(Web page edit records)
=== Section Start ===

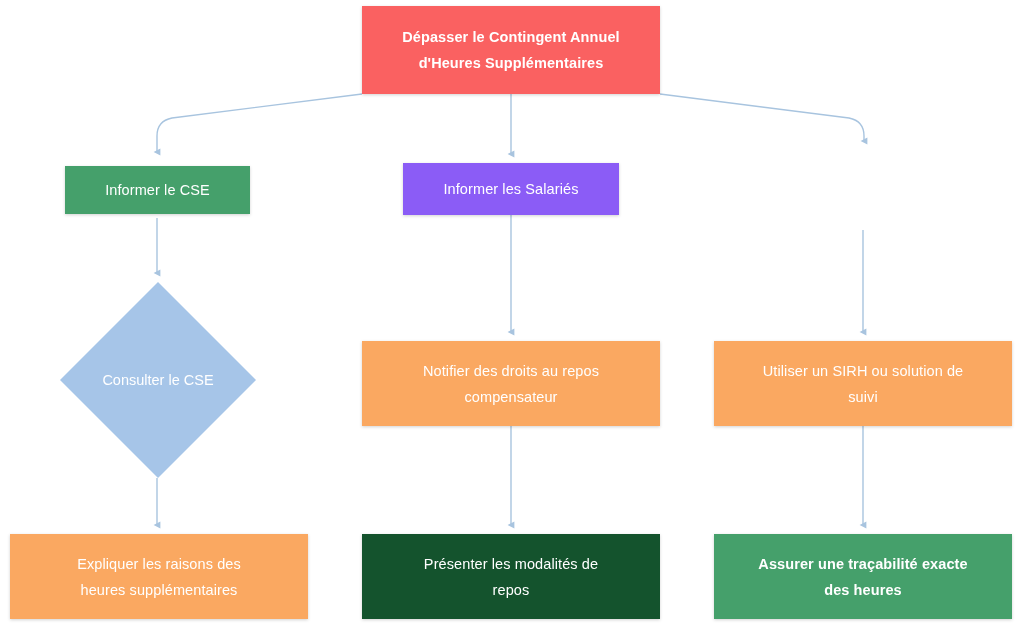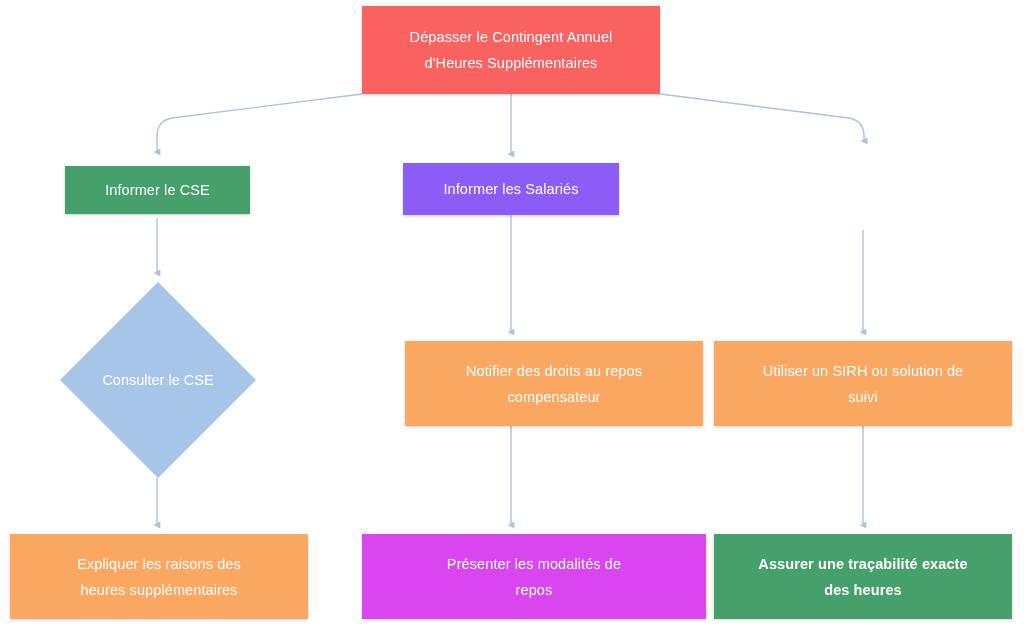"Dépasser le Contingent Annuel" div.node { font-weight: none -> bold }
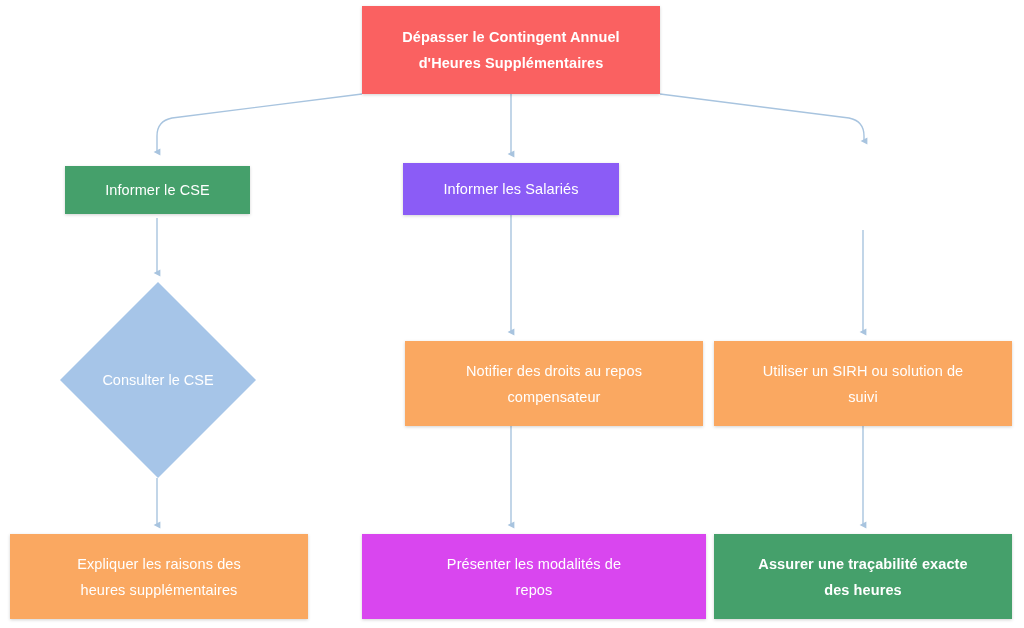"Notifier des droits au repos" div.node { margin-left: 43px -> none }
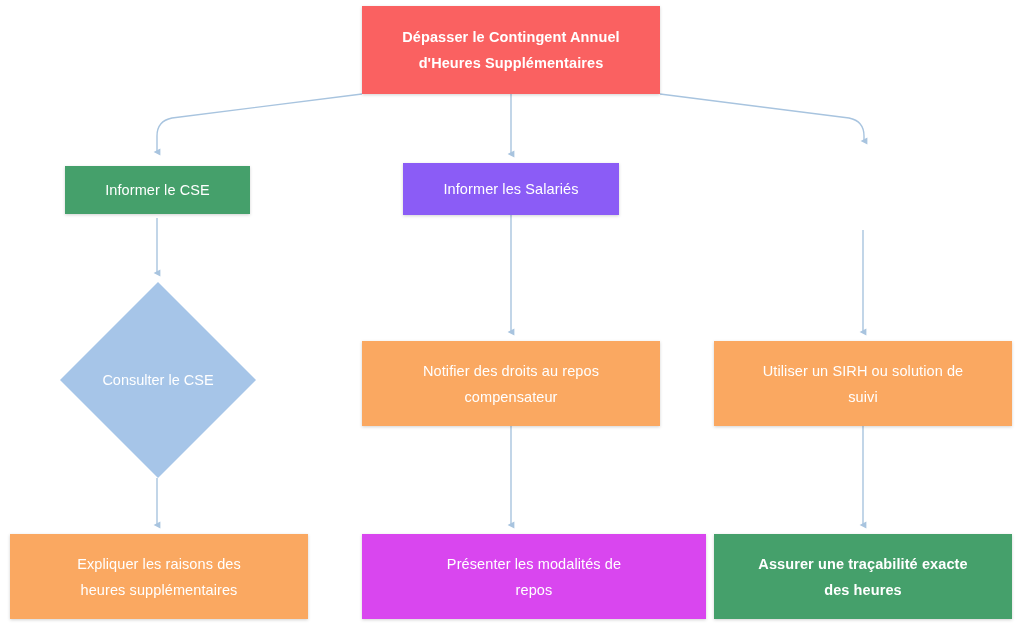"Présenter les modalités de" div.node { background: #d946ef -> #14532d; width: 344px -> 298px }
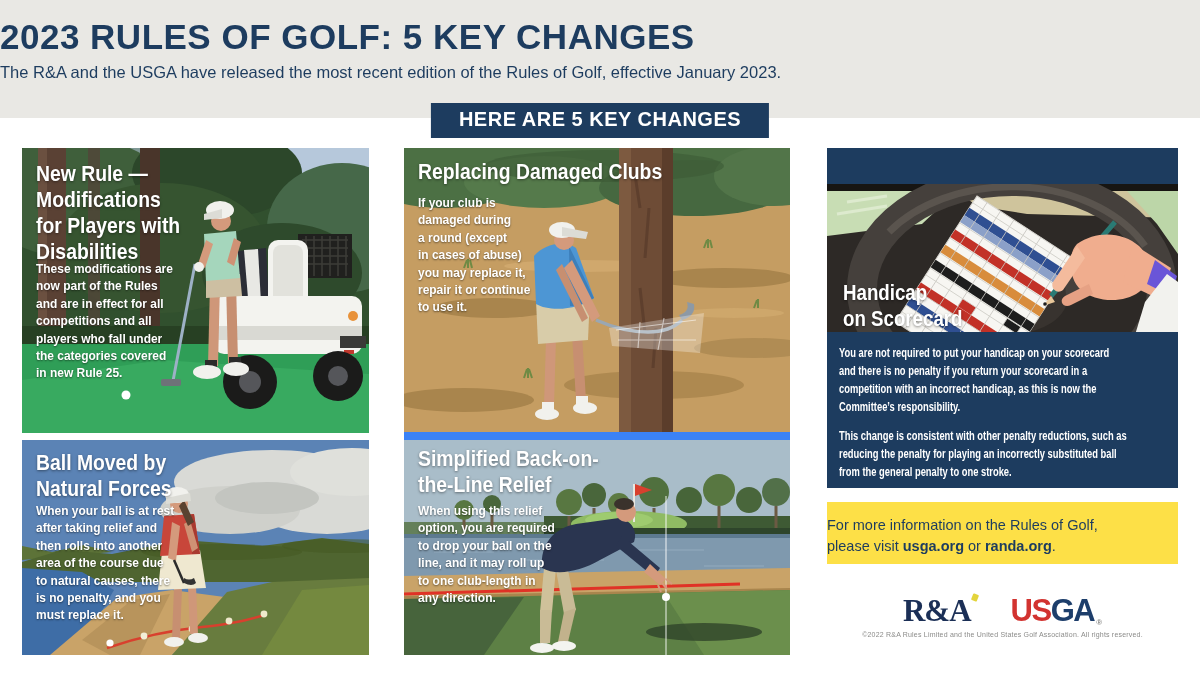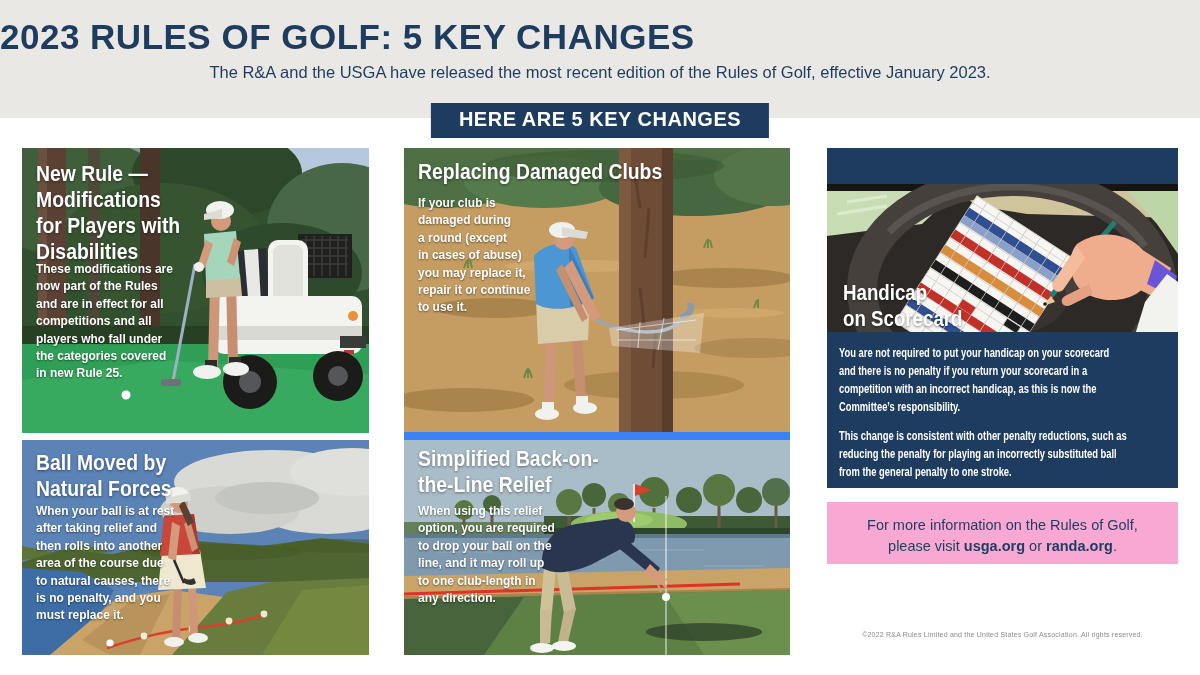"The R&A and the USGA" .page-subtitle { text-align: center -> none }
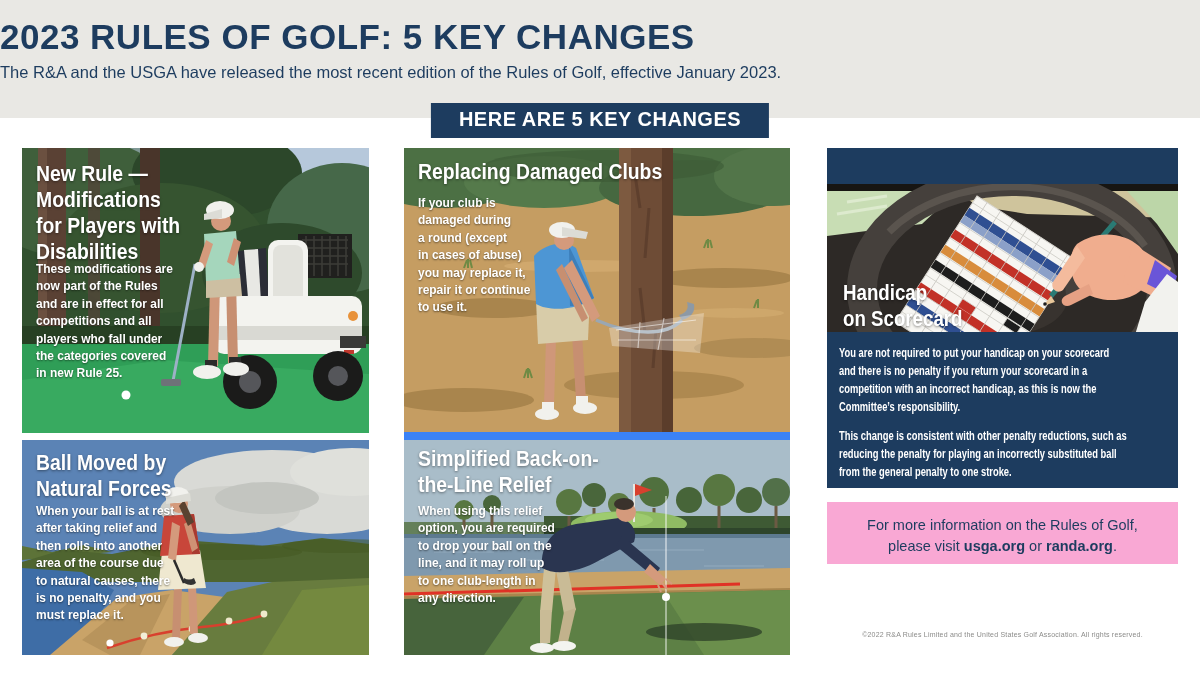"For more information on the" .info-box { background: #f9a8d4 -> #fde047; text-align: center -> left }
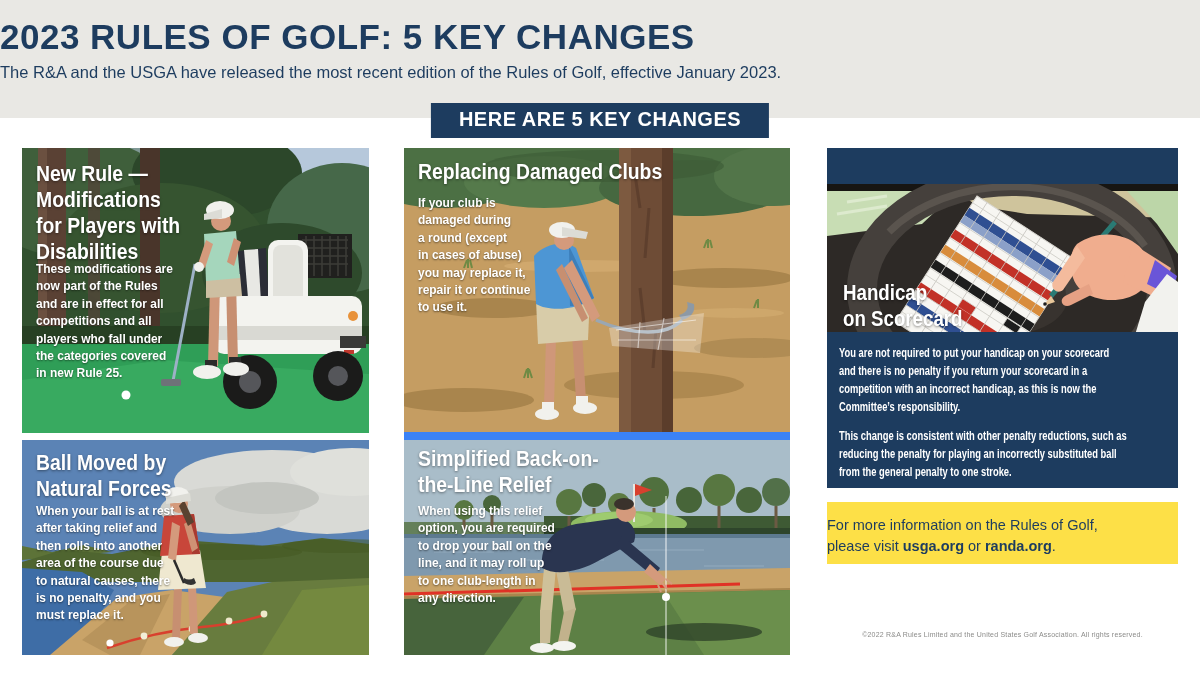"R&A" div.logos-row { html: none -> <div> <div> <span>R&amp;A</span> <span></span> </div> <div> <span>US</span> <span>GA</span> <span>®</span> </div> </div> }
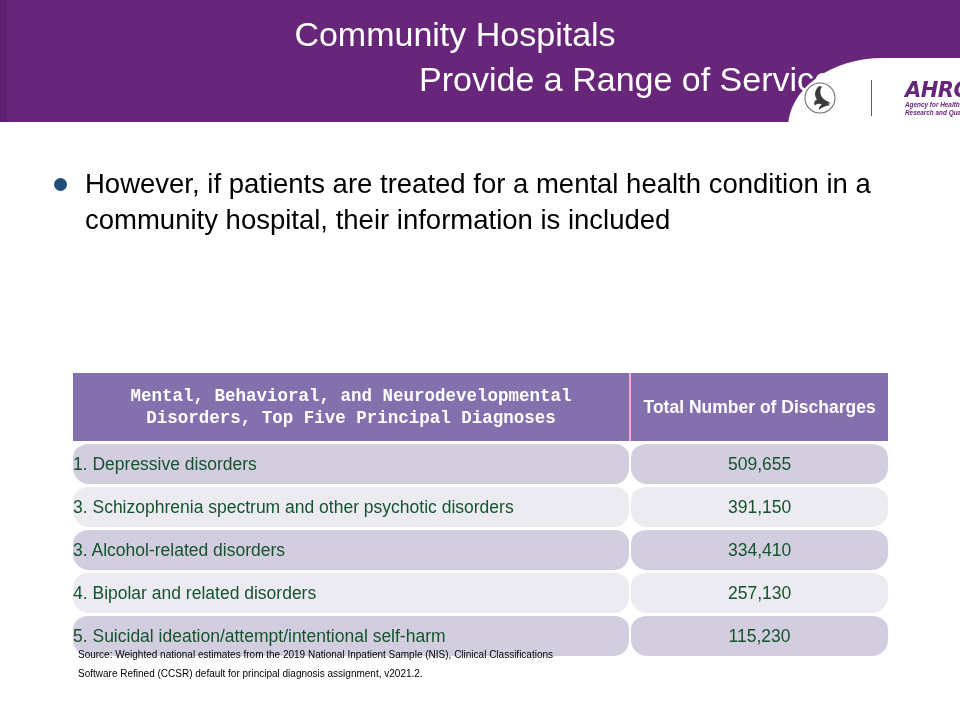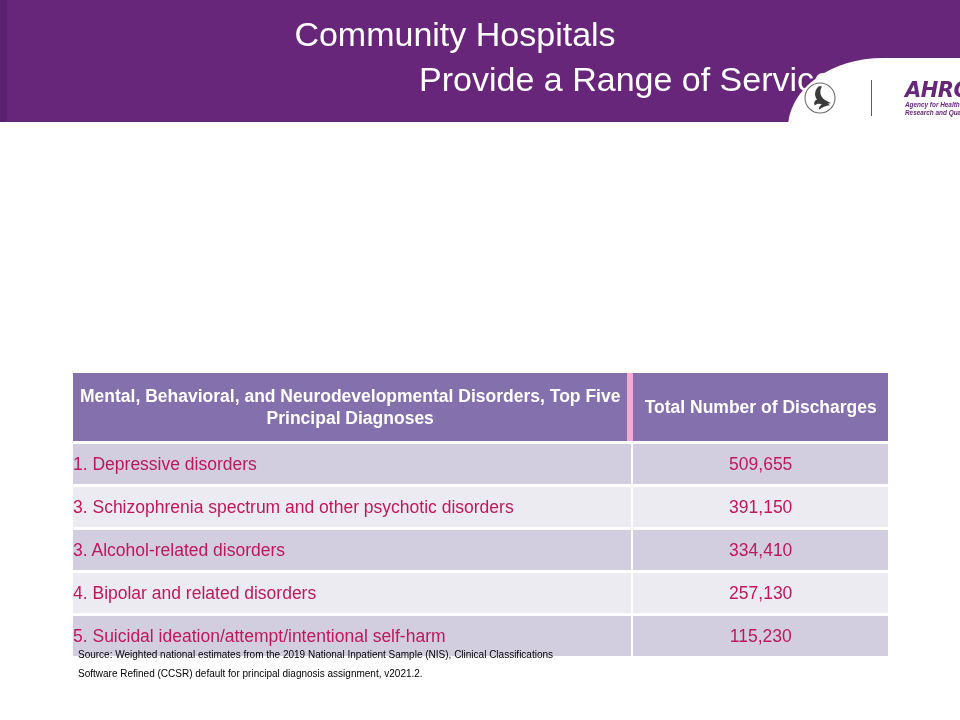"However, if patients are treated" div.bullet-row { html: none -> <div> <span></span> <span>However, if patients are treated for a mental health condition in a community hospital, their information is included</span> </div> }
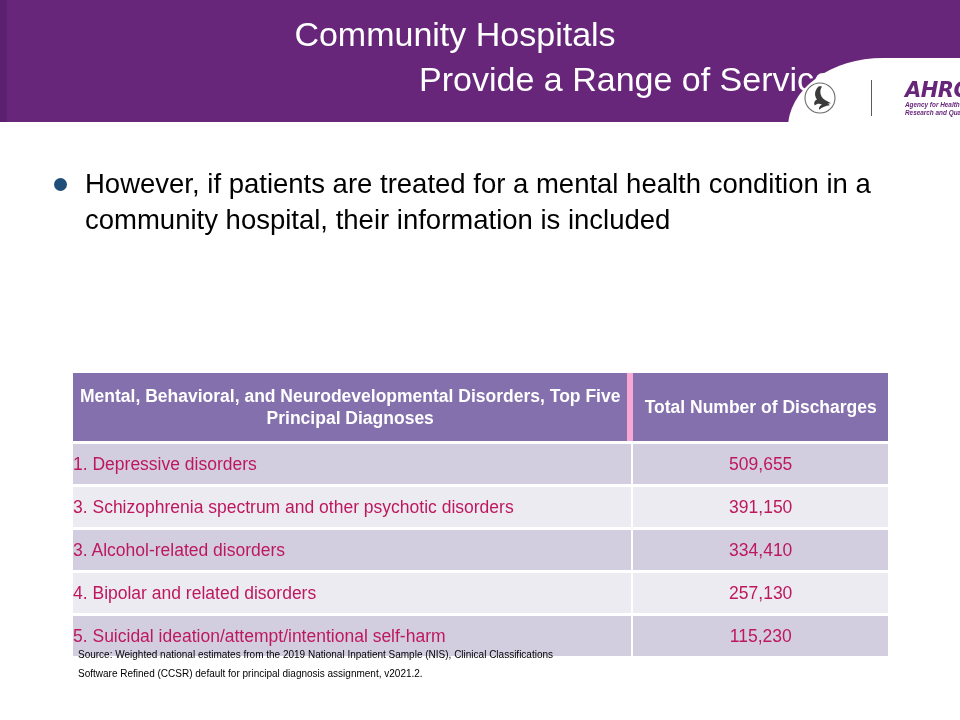"Mental, Behavioral, and" .th-diag { border-right: 6px solid #f9a8d4 -> 2px solid #f9a8d4; font-family: none -> Liberation Mono, monospace }
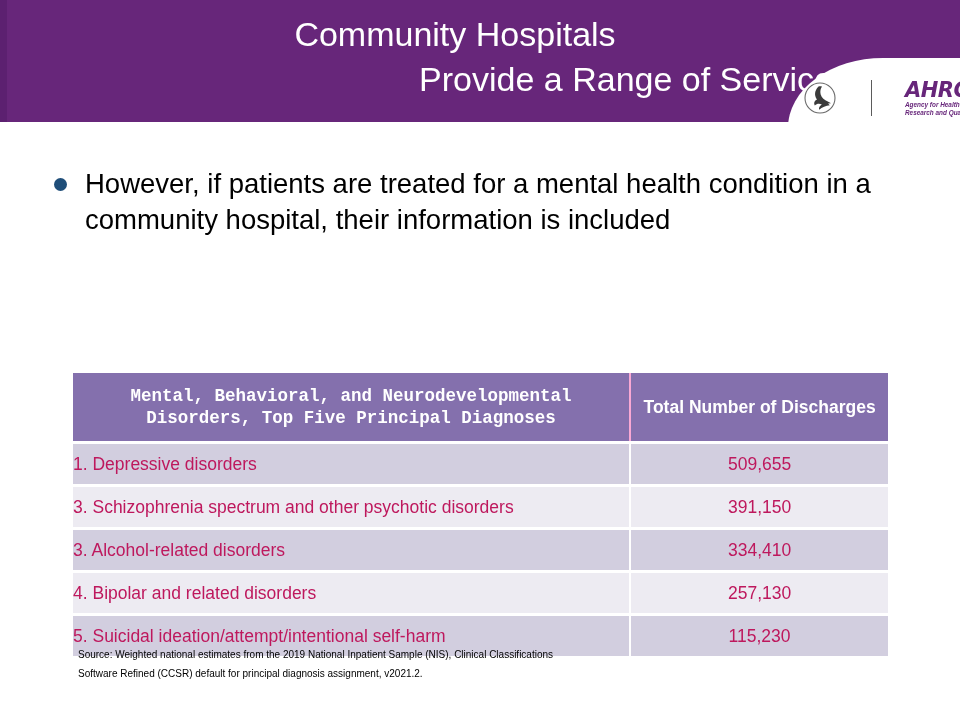"1. Depressive disorders" .data-table tbody tr td { border-radius: none -> 16px; color: #be185d -> #14532d }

=== Section End ===

* **PROBLEM TO WORK ON**
Restate the records above in full, word for word. Keep pictures out.

* **RESPONSE TO THIS EXERCISE**
"Dépasser le Contingent Annuel" div.node { font-weight: none -> bold }
"Notifier des droits au repos" div.node { margin-left: 43px -> none }
"Présenter les modalités de" div.node { background: #d946ef -> #14532d; width: 344px -> 298px }
"The R&A and the USGA" .page-subtitle { text-align: center -> none }
"For more information on the" .info-box { background: #f9a8d4 -> #fde047; text-align: center -> left }
"R&A" div.logos-row { html: none -> <div> <div> <span>R&amp;A</span> <span></span> </div> <div> <span>US</span> <span>GA</span> <span>®</span> </div> </div> }
"However, if patients are treated" div.bullet-row { html: none -> <div> <span></span> <span>However, if patients are treated for a mental health condition in a community hospital, their information is included</span> </div> }
"Mental, Behavioral, and" .th-diag { border-right: 6px solid #f9a8d4 -> 2px solid #f9a8d4; font-family: none -> Liberation Mono, monospace }
"1. Depressive disorders" .data-table tbody tr td { border-radius: none -> 16px; color: #be185d -> #14532d }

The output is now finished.